I gave up on Twitter X (...stupid domain name!), as all my followers were obviously Bots or Sex Workers. No 'verified' users, so all followers and traffic was lies, and external links to other people's kingdoms now untrustworthy. Any service that can be bought is not worth the money you paid for it, Dumbass. Strike Three, You're Out!

I dipped my toe into Mastodon, and paid for a year at a local instance, but have been operating outside of some of the main Kingdoms for far too long to try and build an 'online' community. I'd dumped Facebook, Instagram, and WordPress decades ago and didn't care or know anyone operating online. Outside of following the moderators, I grew quickly bored and didn't want to piss anyone off by ...shudder... self-promoting on Mastodon (it's highly discouraged!), especially to an audience looking for community, not the sludge of Facebook and Instagram.

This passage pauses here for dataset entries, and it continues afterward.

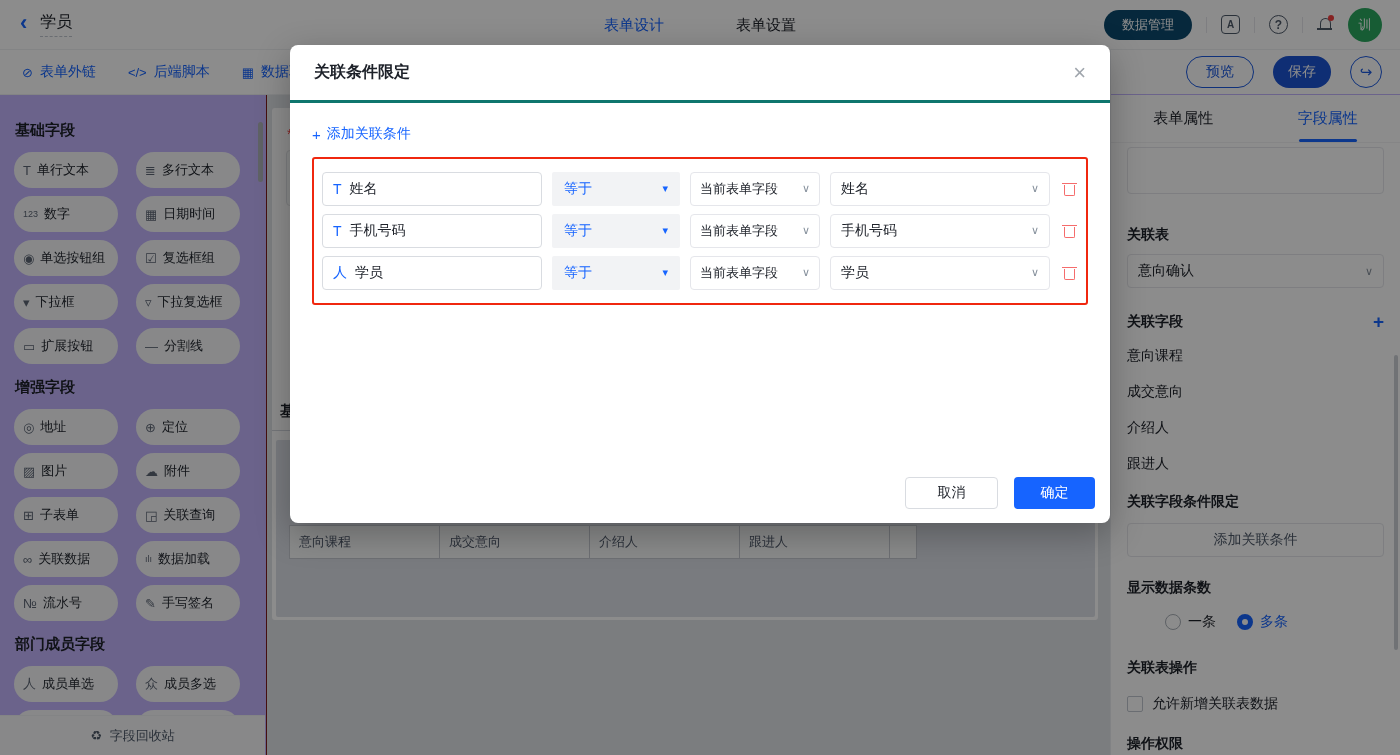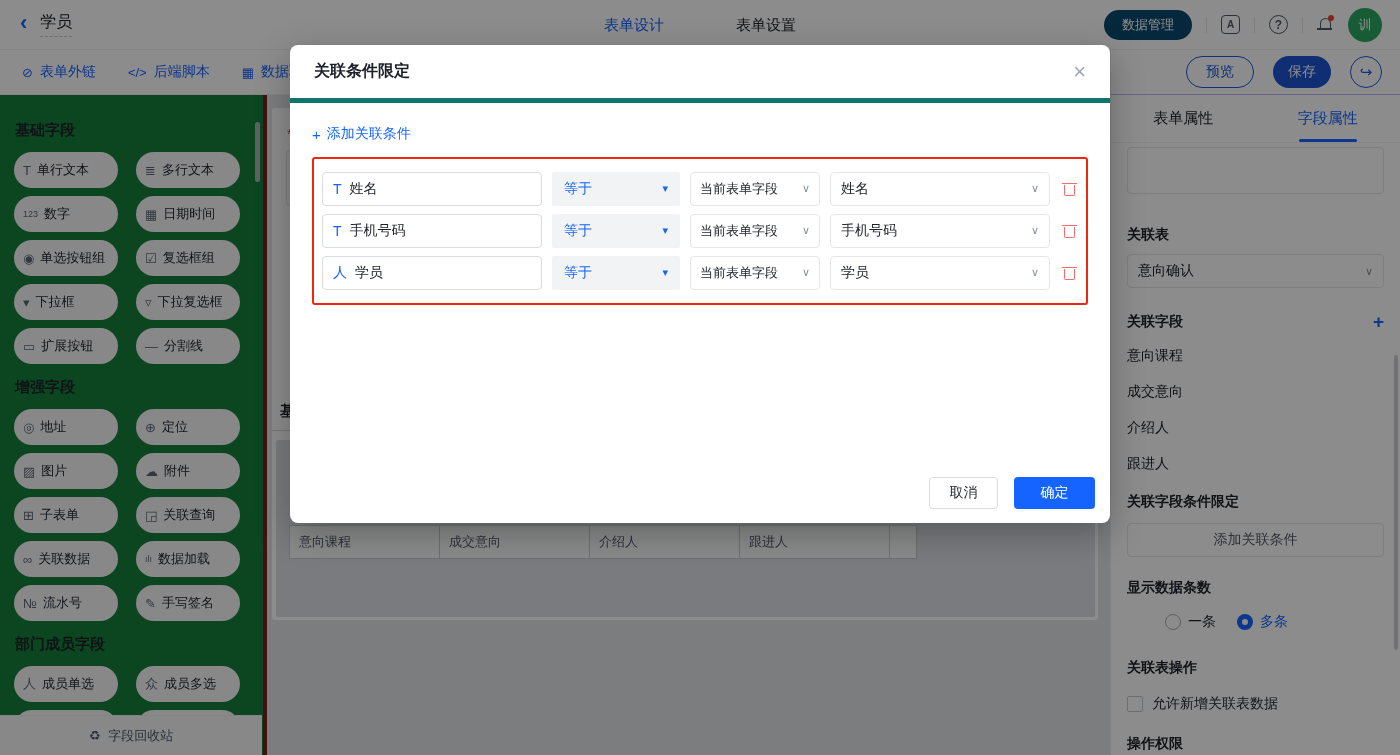--- a/index.html
+++ b/index.html
@@ -115,7 +115,7 @@
   .overlay { position:absolute; inset:0; background:rgba(0,0,0,0.45); z-index:10; }
   .modal { position:absolute; left:290px; top:45px; width:820px; height:478px; background:#fff;
            border-radius:8px; box-shadow:0 10px 34px rgba(0,0,0,0.28); z-index:20; }
-  .m-head { height:58px; border-bottom:5px solid #0f766e; display:flex; align-items:center;
+  .m-head { height:58px; border-bottom:3px solid #0f766e; display:flex; align-items:center;
             justify-content:space-between; padding:0 24px; }
   .m-title { font-size:16px; font-weight:bold; color:#1d2129; }
   .close-ic { font-size:22px; color:#a0a6ad; cursor:pointer; line-height:1; }

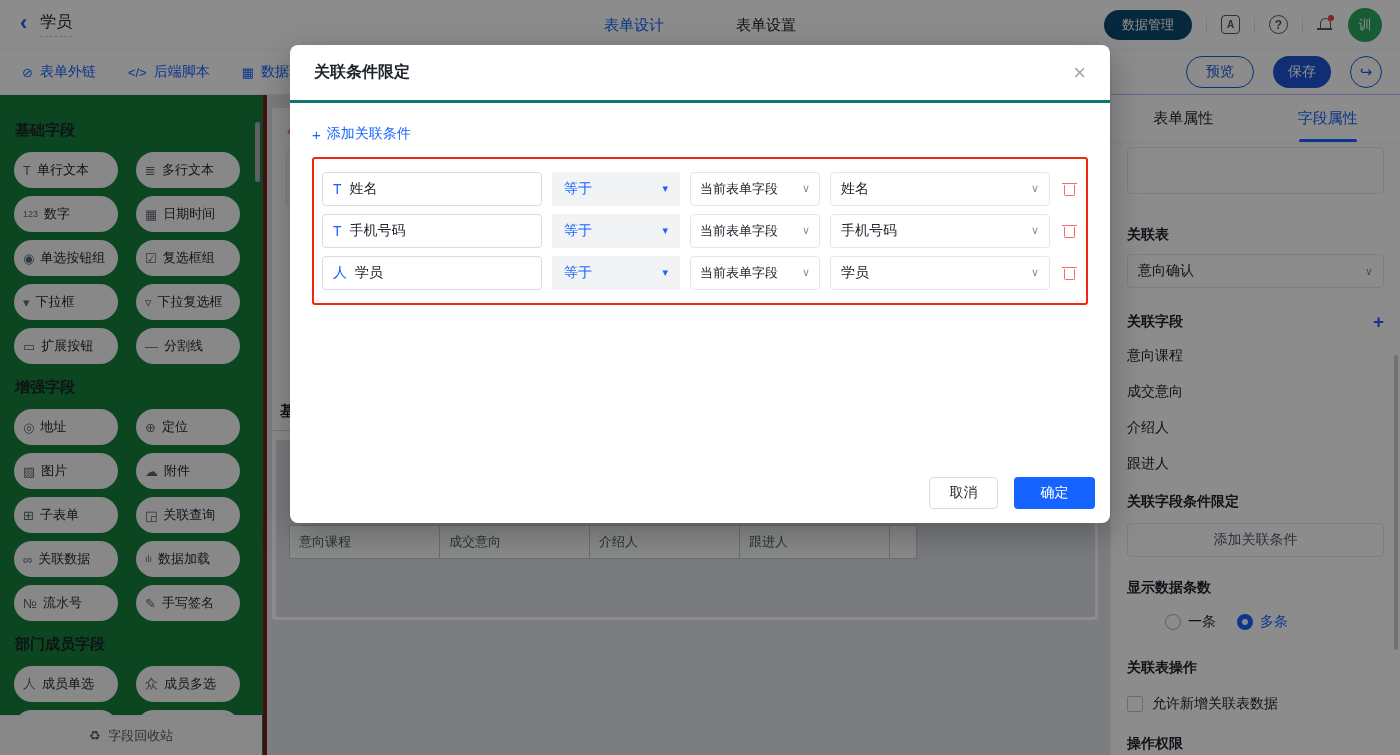--- a/index.html
+++ b/index.html
@@ -40,8 +40,8 @@
   .sub-link .ic { font-size:13px; }
 
   
-  .sidebar { position:absolute; left:0; top:95px; width:267px; height:660px; background:#15803d;
-             border-right:4px solid #7f1d1d; z-index:1; }
+  .sidebar { position:absolute; left:0; top:95px; width:267px; height:660px; background:#c4b5fd;
+             border-right:1px solid #7f1d1d; z-index:1; }
   .sb-inner { position:absolute; inset:0 0 40px 0; overflow:hidden; padding-top:12px; }
   .sb-title { font-size:15px; font-weight:bold; color:#1d2129; margin:14px 0 12px 15px; }
   .sb-grid { display:grid; grid-template-columns:104px 104px; column-gap:18px; row-gap:8px; padding:0 14px; }

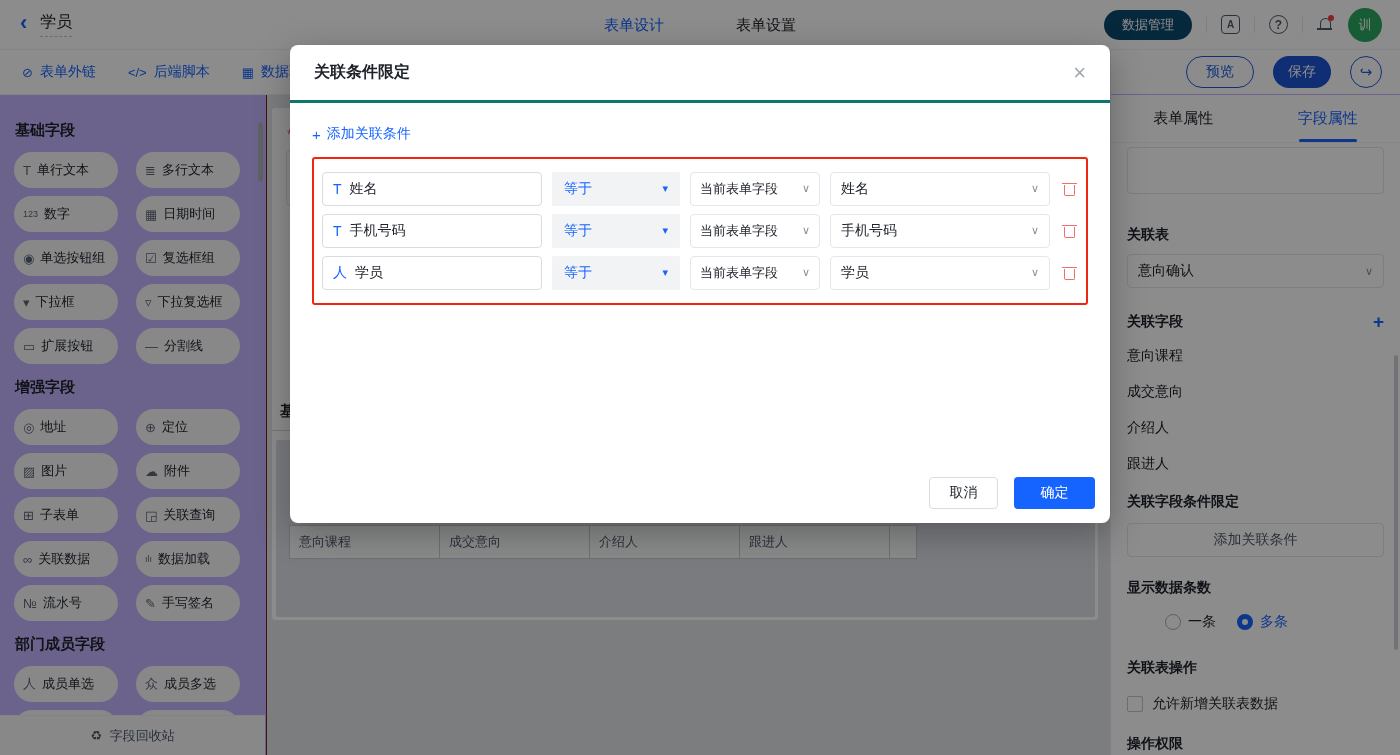--- a/index.html
+++ b/index.html
@@ -139,7 +139,7 @@
                    border:1.5px solid #f56c6c; border-top:none; border-radius:0 0 2px 2px; }
   .trash::after { content:""; position:absolute; left:-1px; right:-1px; top:1px; height:1.6px; background:#f56c6c; }
   .m-foot { position:absolute; right:15px; bottom:14px; display:flex; gap:16px; }
-  .btn-cancel { width:69px; height:32px; border:1px solid #d9dce1; border-radius:4px; background:#fff;
+  .btn-cancel { width:93px; height:32px; border:1px solid #d9dce1; border-radius:4px; background:#fff;
                 font-size:14px; color:#1d2129; display:flex; align-items:center; justify-content:center; cursor:pointer;}
   .btn-ok { width:81px; height:32px; border-radius:4px; background:#1664ff; color:#fff; font-size:14px;
             display:flex; align-items:center; justify-content:center; cursor:pointer; }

Now I'm on BlueSky, and it's Mastodon all over again. Chris Holdgraf was right to give it a scorned review. My own gripe about stopping my "News" habit has the side effect of me avoiding BlueSky for the very reason - it's a delightful liberal bubble to visit, but full of News Propaganda and other's righteous indignation. The lack of it's ability to schedule posts really limits it's usefulness, and will require regular effort to maintain a strict marketing schedule - putting me in a precarious dilemma of requiring me to visit a site I know will have News on it. While my current followers seem to be real people, I wonder if they can be convinced to leave the Blue Skies for possibly Grey Clouds on my Blog...

Stay tuned by subscribing to my RSS feed or following me on BlueSky to see if I follow through and cross-link new Blog Posts there...

Update Jan. 3, 2025

Blogger Den Delimarsky chimes in with a longer form (and more well-thought out) 'Be A Property Owner And Not A Renter On The Internet', although he doesn't believe in income link traffic from 'other people's kingdoms' as much as Chris Zukowski suggests. Found in the comments, POSSE (an abbreviation for Publish (on your) Own Site, Syndicate Elsewhere) has reports of others using this method from as early as 2010.